▶ _Source material_
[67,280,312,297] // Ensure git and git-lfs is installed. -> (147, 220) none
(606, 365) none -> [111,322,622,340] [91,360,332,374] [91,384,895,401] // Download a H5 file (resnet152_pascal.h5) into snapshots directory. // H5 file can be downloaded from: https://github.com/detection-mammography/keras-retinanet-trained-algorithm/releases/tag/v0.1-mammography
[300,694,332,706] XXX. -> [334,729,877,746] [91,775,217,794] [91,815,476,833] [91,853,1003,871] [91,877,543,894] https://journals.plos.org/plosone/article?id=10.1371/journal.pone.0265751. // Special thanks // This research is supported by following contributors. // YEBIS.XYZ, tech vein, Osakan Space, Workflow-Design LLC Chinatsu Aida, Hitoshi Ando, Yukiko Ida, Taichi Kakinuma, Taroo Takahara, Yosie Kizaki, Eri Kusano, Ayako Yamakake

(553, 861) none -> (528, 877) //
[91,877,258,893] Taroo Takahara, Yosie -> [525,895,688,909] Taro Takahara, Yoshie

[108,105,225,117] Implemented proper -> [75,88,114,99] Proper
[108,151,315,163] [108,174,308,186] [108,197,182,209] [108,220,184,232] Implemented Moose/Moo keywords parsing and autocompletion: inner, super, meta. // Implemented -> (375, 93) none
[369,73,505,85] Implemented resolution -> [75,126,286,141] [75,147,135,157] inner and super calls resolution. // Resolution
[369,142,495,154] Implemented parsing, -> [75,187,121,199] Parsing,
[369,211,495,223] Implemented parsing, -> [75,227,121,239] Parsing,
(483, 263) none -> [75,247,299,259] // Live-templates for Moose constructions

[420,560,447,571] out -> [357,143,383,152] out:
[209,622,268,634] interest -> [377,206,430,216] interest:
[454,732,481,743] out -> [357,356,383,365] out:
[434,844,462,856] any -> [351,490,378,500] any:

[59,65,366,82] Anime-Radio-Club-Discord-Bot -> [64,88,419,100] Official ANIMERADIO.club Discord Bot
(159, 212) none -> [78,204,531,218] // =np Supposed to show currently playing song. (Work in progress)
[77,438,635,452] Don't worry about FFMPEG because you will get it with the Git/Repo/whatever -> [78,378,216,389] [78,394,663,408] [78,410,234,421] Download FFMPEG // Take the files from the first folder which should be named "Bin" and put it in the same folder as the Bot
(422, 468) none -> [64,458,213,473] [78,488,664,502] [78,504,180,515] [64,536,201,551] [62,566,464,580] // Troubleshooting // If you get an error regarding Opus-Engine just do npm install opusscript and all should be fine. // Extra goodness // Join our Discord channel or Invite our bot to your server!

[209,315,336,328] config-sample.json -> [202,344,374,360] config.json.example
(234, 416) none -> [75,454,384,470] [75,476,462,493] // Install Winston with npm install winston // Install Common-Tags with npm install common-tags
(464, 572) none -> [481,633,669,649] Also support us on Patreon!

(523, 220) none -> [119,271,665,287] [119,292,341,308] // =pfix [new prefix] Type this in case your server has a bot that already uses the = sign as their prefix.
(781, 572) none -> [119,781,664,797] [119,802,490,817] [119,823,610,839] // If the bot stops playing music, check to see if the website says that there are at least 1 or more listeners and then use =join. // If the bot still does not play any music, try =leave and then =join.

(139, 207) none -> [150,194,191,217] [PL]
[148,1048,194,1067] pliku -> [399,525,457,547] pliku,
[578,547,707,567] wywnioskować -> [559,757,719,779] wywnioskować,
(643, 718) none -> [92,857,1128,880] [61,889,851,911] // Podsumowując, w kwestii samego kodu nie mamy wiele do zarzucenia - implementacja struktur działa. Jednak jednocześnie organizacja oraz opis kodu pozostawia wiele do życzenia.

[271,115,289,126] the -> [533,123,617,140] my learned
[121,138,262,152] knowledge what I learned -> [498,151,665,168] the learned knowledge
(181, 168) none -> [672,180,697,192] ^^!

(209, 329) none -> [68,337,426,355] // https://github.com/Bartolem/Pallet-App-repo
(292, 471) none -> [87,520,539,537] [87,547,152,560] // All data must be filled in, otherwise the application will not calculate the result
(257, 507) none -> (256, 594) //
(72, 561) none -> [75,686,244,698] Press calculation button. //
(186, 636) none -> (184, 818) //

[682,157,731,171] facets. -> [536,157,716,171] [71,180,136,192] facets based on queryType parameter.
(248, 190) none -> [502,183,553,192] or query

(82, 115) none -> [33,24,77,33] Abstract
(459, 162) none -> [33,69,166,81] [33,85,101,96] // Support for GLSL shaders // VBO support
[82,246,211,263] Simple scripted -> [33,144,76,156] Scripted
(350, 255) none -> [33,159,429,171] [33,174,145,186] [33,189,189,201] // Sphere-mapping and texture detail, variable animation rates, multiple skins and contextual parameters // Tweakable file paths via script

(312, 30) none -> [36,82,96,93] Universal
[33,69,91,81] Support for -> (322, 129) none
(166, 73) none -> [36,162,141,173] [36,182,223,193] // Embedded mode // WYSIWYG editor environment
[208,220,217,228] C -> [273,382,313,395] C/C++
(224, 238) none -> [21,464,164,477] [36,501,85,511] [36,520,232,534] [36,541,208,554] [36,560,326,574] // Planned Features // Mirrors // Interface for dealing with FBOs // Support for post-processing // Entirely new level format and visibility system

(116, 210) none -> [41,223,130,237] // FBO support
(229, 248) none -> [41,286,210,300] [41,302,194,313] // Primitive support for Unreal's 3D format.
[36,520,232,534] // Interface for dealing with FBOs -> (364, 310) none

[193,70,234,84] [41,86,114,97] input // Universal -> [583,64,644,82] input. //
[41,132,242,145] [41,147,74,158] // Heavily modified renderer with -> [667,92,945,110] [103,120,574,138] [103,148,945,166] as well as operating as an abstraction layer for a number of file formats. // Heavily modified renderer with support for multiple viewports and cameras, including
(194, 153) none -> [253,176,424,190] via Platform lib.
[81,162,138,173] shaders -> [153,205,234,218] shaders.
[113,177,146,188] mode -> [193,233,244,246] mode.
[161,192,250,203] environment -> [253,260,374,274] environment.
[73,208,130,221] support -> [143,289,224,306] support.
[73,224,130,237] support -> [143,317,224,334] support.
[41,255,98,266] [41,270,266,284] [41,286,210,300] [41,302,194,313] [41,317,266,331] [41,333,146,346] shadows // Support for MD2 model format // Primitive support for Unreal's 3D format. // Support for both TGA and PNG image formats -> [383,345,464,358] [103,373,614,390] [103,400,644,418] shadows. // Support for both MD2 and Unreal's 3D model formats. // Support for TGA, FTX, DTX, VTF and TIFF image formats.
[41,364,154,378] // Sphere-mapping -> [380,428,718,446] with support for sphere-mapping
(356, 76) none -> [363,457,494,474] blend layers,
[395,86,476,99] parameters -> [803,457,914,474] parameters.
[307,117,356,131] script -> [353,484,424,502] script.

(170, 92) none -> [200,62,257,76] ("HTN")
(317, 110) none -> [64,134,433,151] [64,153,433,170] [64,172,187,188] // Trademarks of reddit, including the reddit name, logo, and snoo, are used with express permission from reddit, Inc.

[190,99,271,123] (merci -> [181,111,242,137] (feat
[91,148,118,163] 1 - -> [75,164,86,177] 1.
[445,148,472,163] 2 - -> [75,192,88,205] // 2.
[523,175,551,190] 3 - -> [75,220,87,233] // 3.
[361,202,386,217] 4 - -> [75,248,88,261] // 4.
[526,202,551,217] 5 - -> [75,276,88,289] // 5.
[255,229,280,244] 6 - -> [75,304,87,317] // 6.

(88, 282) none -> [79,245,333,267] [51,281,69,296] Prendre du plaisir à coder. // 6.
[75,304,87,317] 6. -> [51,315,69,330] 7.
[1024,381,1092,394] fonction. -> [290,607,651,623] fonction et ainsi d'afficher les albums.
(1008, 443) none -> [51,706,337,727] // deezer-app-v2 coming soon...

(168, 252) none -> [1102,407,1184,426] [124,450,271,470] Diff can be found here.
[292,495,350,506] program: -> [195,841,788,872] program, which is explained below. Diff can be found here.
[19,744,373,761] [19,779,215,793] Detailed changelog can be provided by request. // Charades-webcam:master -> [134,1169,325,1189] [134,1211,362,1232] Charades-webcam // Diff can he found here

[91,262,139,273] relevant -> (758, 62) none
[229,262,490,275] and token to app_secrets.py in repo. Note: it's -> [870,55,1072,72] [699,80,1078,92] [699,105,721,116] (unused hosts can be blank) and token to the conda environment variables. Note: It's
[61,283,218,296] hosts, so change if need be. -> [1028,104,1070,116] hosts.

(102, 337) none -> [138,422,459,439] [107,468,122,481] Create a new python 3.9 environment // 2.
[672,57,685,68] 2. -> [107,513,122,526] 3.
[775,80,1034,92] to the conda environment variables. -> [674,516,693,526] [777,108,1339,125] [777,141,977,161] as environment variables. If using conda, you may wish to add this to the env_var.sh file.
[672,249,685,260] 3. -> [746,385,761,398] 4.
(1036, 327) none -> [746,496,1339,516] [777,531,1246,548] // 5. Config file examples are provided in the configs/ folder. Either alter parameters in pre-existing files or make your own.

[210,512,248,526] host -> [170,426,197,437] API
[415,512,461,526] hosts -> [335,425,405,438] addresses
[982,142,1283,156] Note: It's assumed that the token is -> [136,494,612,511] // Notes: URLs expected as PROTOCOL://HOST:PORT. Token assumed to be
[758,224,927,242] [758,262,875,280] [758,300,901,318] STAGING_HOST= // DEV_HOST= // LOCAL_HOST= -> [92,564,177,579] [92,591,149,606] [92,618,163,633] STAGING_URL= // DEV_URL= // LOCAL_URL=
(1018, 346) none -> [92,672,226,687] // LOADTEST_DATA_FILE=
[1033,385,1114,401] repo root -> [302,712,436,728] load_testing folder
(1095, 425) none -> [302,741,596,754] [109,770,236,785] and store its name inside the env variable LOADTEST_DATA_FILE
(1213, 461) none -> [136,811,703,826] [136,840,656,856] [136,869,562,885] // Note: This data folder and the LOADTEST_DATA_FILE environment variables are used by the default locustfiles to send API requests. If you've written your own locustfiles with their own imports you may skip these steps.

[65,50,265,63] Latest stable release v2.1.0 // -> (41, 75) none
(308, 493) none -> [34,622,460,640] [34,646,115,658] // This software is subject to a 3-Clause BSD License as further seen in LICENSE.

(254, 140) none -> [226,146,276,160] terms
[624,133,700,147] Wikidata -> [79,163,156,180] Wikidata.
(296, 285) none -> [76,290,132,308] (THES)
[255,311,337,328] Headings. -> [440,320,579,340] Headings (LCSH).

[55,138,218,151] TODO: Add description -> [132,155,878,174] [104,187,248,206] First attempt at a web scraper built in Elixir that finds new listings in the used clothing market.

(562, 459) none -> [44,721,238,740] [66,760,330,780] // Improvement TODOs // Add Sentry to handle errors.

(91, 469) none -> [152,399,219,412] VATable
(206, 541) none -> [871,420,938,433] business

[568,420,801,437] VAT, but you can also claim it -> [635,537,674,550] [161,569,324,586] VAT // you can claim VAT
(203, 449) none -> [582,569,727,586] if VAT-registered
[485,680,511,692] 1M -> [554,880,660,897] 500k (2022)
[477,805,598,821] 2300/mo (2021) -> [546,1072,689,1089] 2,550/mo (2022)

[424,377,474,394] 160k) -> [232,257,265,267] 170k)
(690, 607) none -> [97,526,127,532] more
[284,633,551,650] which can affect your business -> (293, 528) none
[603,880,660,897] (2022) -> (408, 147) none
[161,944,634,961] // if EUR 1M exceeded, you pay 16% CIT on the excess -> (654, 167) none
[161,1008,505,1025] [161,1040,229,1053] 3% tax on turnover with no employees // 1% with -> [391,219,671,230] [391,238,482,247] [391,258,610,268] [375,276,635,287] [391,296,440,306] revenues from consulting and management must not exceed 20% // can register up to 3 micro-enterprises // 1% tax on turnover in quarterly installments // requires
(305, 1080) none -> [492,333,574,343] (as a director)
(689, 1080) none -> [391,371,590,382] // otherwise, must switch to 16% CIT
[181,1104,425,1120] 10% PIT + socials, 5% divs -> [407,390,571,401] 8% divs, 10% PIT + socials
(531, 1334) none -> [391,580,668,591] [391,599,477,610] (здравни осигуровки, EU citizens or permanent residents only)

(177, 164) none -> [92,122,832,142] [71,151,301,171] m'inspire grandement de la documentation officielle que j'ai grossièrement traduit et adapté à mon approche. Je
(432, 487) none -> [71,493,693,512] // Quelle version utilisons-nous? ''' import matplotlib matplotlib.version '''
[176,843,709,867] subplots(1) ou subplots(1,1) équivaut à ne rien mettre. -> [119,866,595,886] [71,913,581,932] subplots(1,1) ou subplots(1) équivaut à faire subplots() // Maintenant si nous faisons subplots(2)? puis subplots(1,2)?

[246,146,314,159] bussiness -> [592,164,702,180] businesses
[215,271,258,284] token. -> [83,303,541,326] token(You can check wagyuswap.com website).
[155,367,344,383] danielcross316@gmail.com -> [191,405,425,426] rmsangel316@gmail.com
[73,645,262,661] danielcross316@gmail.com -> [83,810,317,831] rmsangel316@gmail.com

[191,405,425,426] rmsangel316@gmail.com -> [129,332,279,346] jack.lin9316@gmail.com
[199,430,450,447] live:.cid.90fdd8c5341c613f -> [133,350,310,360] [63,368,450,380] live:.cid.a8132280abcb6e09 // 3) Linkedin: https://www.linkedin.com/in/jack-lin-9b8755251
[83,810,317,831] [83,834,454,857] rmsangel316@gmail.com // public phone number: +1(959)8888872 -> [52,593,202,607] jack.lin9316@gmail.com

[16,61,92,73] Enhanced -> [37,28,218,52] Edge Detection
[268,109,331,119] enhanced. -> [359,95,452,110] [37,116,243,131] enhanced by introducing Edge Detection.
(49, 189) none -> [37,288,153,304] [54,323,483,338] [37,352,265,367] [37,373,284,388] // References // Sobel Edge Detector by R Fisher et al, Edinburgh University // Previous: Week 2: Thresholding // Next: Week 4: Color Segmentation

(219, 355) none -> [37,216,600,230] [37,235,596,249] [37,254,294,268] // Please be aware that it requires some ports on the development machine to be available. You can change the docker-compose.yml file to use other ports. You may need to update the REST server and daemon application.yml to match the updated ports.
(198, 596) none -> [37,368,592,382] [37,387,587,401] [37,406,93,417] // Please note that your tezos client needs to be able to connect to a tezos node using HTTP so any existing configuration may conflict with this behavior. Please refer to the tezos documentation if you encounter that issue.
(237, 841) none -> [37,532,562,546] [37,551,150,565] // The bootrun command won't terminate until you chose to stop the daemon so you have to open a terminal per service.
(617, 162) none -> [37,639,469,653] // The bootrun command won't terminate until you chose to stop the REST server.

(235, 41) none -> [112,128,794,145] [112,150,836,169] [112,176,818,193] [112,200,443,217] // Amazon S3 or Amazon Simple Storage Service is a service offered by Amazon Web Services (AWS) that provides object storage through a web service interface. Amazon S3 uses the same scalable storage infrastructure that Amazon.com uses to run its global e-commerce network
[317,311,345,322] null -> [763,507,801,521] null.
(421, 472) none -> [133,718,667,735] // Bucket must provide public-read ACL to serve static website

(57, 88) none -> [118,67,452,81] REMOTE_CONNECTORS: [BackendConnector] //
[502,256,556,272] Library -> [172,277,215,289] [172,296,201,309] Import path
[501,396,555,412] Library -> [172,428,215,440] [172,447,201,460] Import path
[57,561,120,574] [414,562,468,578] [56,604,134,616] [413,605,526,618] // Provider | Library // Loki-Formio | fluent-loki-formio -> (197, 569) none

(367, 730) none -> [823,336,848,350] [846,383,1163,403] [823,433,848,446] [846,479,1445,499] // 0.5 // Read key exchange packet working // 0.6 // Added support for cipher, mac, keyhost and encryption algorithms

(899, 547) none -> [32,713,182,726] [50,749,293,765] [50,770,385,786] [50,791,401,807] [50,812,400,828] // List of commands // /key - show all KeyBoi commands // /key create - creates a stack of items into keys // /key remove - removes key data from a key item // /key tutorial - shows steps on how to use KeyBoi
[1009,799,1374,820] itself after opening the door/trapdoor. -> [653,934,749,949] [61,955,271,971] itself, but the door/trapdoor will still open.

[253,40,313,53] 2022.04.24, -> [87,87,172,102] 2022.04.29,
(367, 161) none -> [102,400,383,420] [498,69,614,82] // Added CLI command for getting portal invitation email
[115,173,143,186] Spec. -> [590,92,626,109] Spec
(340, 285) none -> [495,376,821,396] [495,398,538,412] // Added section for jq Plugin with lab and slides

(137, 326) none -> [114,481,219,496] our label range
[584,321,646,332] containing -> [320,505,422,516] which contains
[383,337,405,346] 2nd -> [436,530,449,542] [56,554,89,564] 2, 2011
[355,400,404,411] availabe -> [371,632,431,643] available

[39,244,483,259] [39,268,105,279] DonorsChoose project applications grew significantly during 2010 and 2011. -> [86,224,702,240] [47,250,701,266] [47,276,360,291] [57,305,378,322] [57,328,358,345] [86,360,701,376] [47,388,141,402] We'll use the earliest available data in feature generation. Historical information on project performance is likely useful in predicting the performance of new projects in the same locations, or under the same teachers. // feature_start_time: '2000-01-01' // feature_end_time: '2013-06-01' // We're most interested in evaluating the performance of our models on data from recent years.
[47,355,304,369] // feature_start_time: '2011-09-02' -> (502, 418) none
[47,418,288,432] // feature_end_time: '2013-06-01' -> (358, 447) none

▶ _Brief_
Copy all the lines from the data above that hold the word "still".

▶ _Exercise result_
(781, 572) none -> [119,781,664,797] [119,802,490,817] [119,823,610,839] // If the bot stops playing music, check to see if the website says that there are at least 1 or more listeners and then use =join. // If the bot still does not play any music, try =leave and then =join.
[1009,799,1374,820] itself after opening the door/trapdoor. -> [653,934,749,949] [61,955,271,971] itself, but the door/trapdoor will still open.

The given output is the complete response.